Analysing professor reviews project

1. Is there evidence of a pro-male gender bias in this dataset?

What we did: To investigate potential gender bias in professor ratings, we conducted a linear regression analysis with the dependent variable as the average rating and gender as a key predictor. We chose linear regression as we could factor in the potential confounders such as the proportion of students retaking the course, the number of online ratings, total ratings, average difficulty, and whether the professor received a "pepper" tag available in the dataset. Observations with missing values in the “proportion retaking” variable were dropped, resulting in a dataset with 919 rows (569 male and 350 female professors).

What we found: The OLS results indicate no statistically significant gender bias in average ratings. The coefficient for ‘male gender’ (-0.0057, p=0.800) suggests that, after controlling for other factors, gender does not play a meaningful role in predicting ratings (this is supported by the box plot which shows an overlapping distribution of mean ratings between male and female). On the other hand, other variables showed stronger associations with ratings. Professors with higher proportions of students retaking their courses (coef = 0.0261, p < 0.001) and those who received a ‘pepper’ tag (coef=0.2203, p < 0.001) were significantly more likely to have higher average ratings. Conversely, the average difficulty had a negative impact on ratings (coef=-0.1827, p < 0.001), reflecting that professors perceived as more difficult tended to receive lower scores.

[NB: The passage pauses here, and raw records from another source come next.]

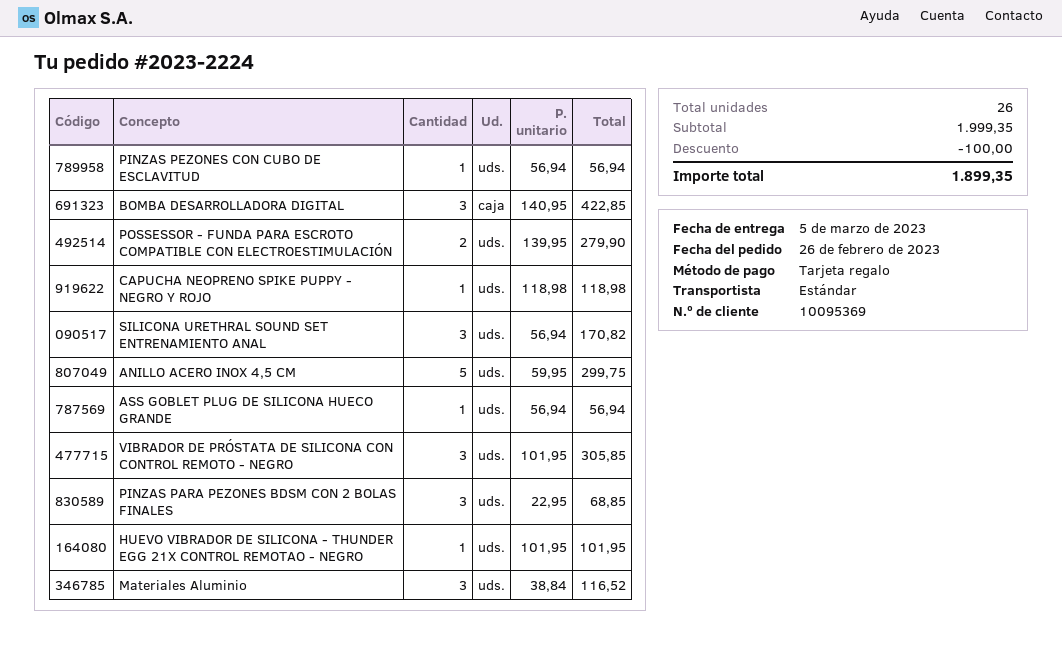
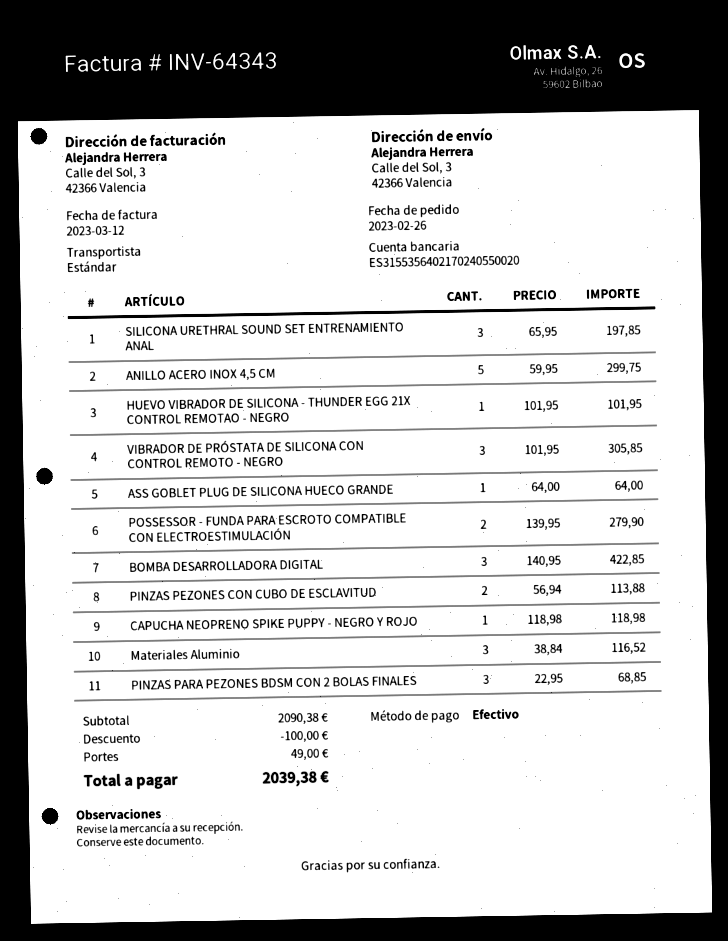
payment method: gift card -> cash
PINZAS PEZONES CON CUBO DE ESCLAVITUD: 1 x 56.94 = 56.94 -> 2 x 56.94 = 113.88
SILICONA URETHRAL SOUND SET ENTRENAMIENTO ANAL: 3 x 56.94 = 170.82 -> 3 x 65.95 = 197.85
ASS GOBLET PLUG DE SILICONA HUECO GRANDE: 1 x 56.94 = 56.94 -> 1 x 64.00 = 64.00
subtotal: 1999.35 -> 2090.38
shipping: none -> 49.00
total: 1899.35 -> 2039.38

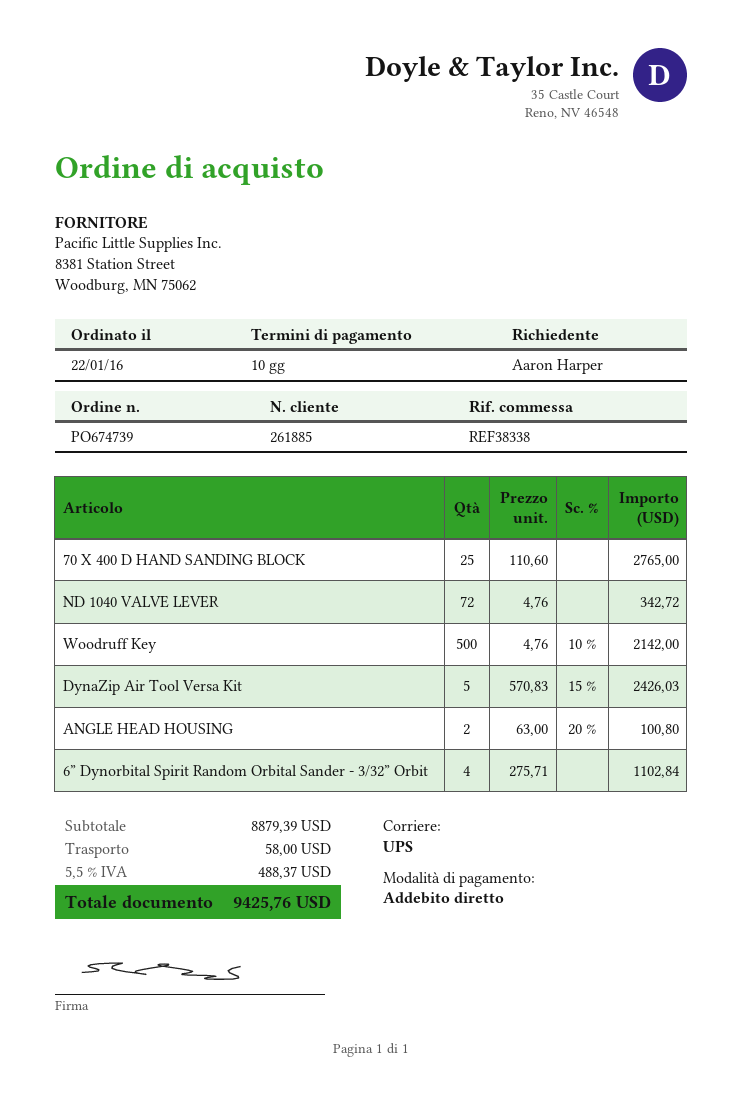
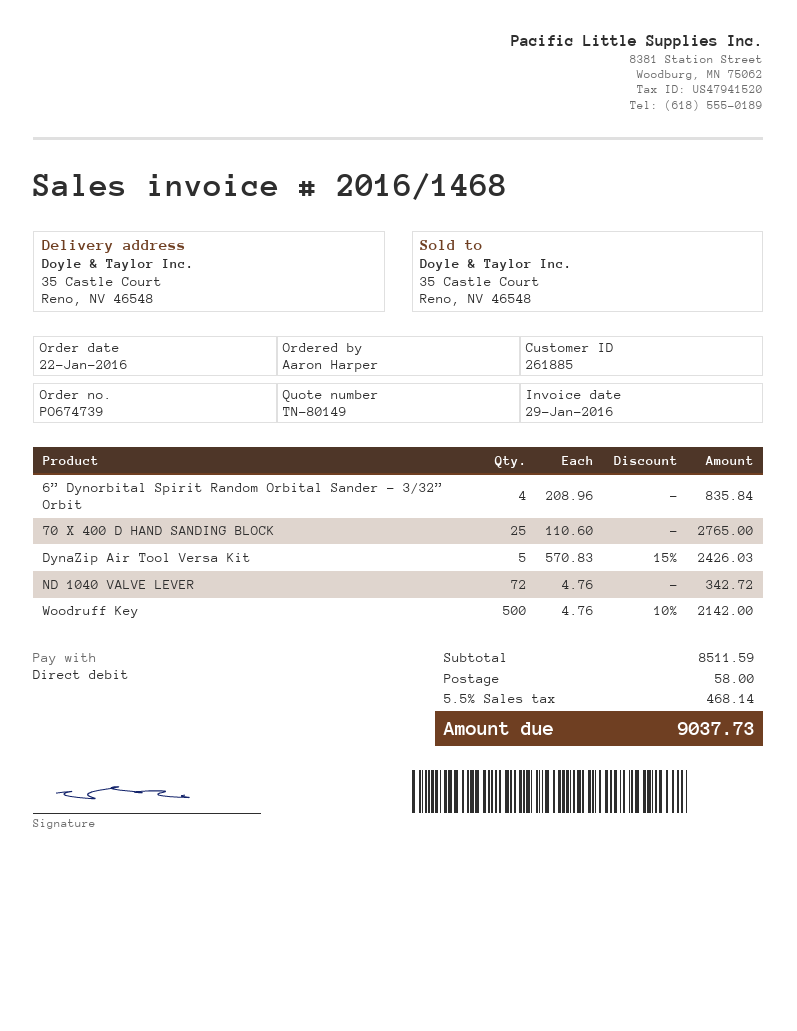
ANGLE HEAD HOUSING: 2 x 63.00 - 20% = 100.80 -> none
6” Dynorbital Spirit Random Orbital Sander - 3/32” Orbit: 4 x 275.71 = 1102.84 -> 4 x 208.96 = 835.84
subtotal: 8879.39 -> 8511.59
tax: 5.5% = 488.37 -> 5.5% = 468.14
total: 9425.76 -> 9037.73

The model captures an R-squared value of 0.853, meaning that 85.3% of the variance in ratings is explained by the included predictors. While the model captures strong associations for factors like difficulty and the "pepper" tag, gender (whether one is male) did not emerge as a significant predictor. These findings suggest that other variables discussed above have a stronger influence on professor ratings than gender. On top of what we stated above in the “Common assumptions/limitations”, this analysis assumes that the relationship between gender and average ratings is adequately captured by the included variables. Therefore, a major limitation of the conclusion is the exclusion of potential confounding variables, such as differences in academic disciplines, teaching methods, or the inherent biases of students who provide ratings etc. Additionally, the imposed threshold of 25 ratings may exclude professors with fewer reviews, potentially limiting the generalizability of the findings.

2. Is there a gender difference in the spread (variance/dispersion) of the ratings distributions?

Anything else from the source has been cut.